- What you need to do -
What is needed is an exact repeat of the entries, with no pictures in it.

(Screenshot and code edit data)
=== Section Start ===

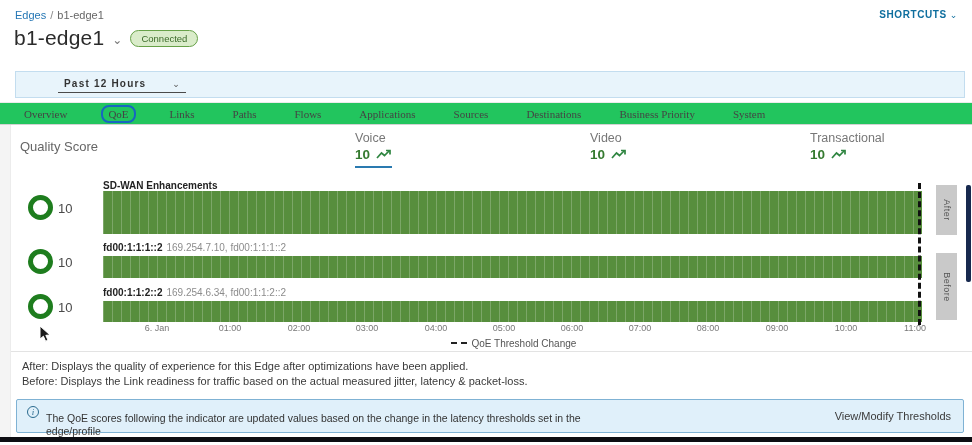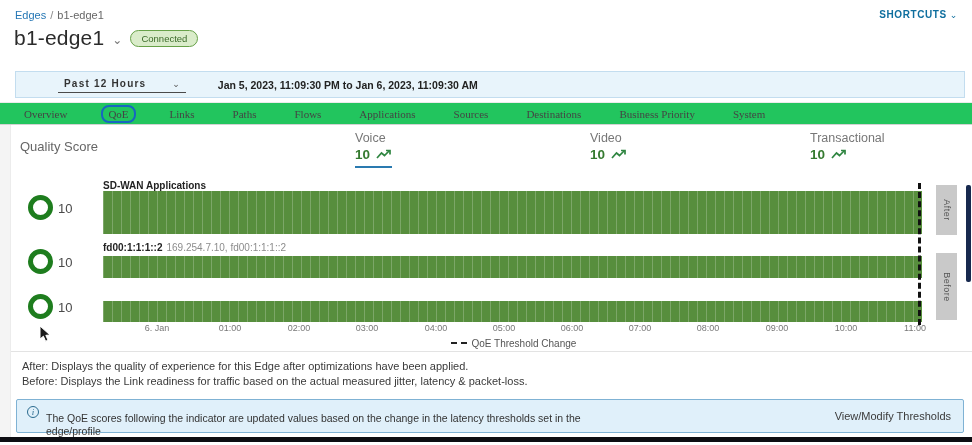--- a/index.html
+++ b/index.html
@@ -111,21 +111,20 @@
     <span class="page-title">b1-edge1</span>
     <span class="title-chev">⌄</span>
     <span class="status-badge">Connected</span>
   </div>
 
   <div class="time-bar">
     <div class="range-select">
       <span class="label">Past 12 Hours</span>
       <span class="chev">⌄</span>
     </div>
-    <div class="range-dates">Jan 5, 2023, 11:09:30 PM to Jan 6, 2023, 11:09:30 AM</div>
   </div>
 
   <div class="tabs">
     <span class="tab">Overview</span>
     <span class="tab selected">QoE</span>
     <span class="tab">Links</span>
     <span class="tab">Paths</span>
     <span class="tab">Flows</span>
     <span class="tab">Applications</span>
     <span class="tab">Sources</span>
@@ -163,30 +162,31 @@
         <span>10</span>
         <svg width="16" height="11" viewBox="0 0 16 11">
             <path d="M1 9 L5.5 4 L8.5 6.5 L13.5 1.5" stroke="#2e8540" stroke-width="1.7" fill="none"></path>
             <path d="M10 1.5 H14 V5.5" stroke="#2e8540" stroke-width="1.7" fill="none"></path>
           </svg>
       </div>
     </div>
 
     <div class="ring ring1"></div>
     <div class="row-score score1">10</div>
-    <div class="row-label rl1"><b>SD-WAN Applications</b><span></span></div>
+    <div class="row-label rl1"><b>SD-WAN Enhancements</b><span></span></div>
     <div class="bar bar1"></div>
 
     <div class="ring ring2"></div>
     <div class="row-score score2">10</div>
     <div class="row-label rl2"><b>fd00:1:1:1::2</b><span>169.254.7.10, fd00:1:1:1::2</span></div>
     <div class="bar bar2"></div>
 
     <div class="ring ring3"></div>
     <div class="row-score score3">10</div>
+    <div class="row-label rl3"><b>fd00:1:1:2::2</b><span>169.254.6.34, fd00:1:1:2::2</span></div>
     <div class="bar bar3"></div>
 
     <div class="threshold-line"></div>
 
     <div class="side-tab side-after">
         <span>After</span>
       </div>
     <div class="side-tab side-before">
         <span>Before</span>
       </div>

=== Section End ===

- Finished task -
--- a/index.html
+++ b/index.html
@@ -111,21 +111,20 @@
     <span class="page-title">b1-edge1</span>
     <span class="title-chev">⌄</span>
     <span class="status-badge">Connected</span>
   </div>
 
   <div class="time-bar">
     <div class="range-select">
       <span class="label">Past 12 Hours</span>
       <span class="chev">⌄</span>
     </div>
-    <div class="range-dates">Jan 5, 2023, 11:09:30 PM to Jan 6, 2023, 11:09:30 AM</div>
   </div>
 
   <div class="tabs">
     <span class="tab">Overview</span>
     <span class="tab selected">QoE</span>
     <span class="tab">Links</span>
     <span class="tab">Paths</span>
     <span class="tab">Flows</span>
     <span class="tab">Applications</span>
     <span class="tab">Sources</span>
@@ -163,30 +162,31 @@
         <span>10</span>
         <svg width="16" height="11" viewBox="0 0 16 11">
             <path d="M1 9 L5.5 4 L8.5 6.5 L13.5 1.5" stroke="#2e8540" stroke-width="1.7" fill="none"></path>
             <path d="M10 1.5 H14 V5.5" stroke="#2e8540" stroke-width="1.7" fill="none"></path>
           </svg>
       </div>
     </div>
 
     <div class="ring ring1"></div>
     <div class="row-score score1">10</div>
-    <div class="row-label rl1"><b>SD-WAN Applications</b><span></span></div>
+    <div class="row-label rl1"><b>SD-WAN Enhancements</b><span></span></div>
     <div class="bar bar1"></div>
 
     <div class="ring ring2"></div>
     <div class="row-score score2">10</div>
     <div class="row-label rl2"><b>fd00:1:1:1::2</b><span>169.254.7.10, fd00:1:1:1::2</span></div>
     <div class="bar bar2"></div>
 
     <div class="ring ring3"></div>
     <div class="row-score score3">10</div>
+    <div class="row-label rl3"><b>fd00:1:1:2::2</b><span>169.254.6.34, fd00:1:1:2::2</span></div>
     <div class="bar bar3"></div>
 
     <div class="threshold-line"></div>
 
     <div class="side-tab side-after">
         <span>After</span>
       </div>
     <div class="side-tab side-before">
         <span>Before</span>
       </div>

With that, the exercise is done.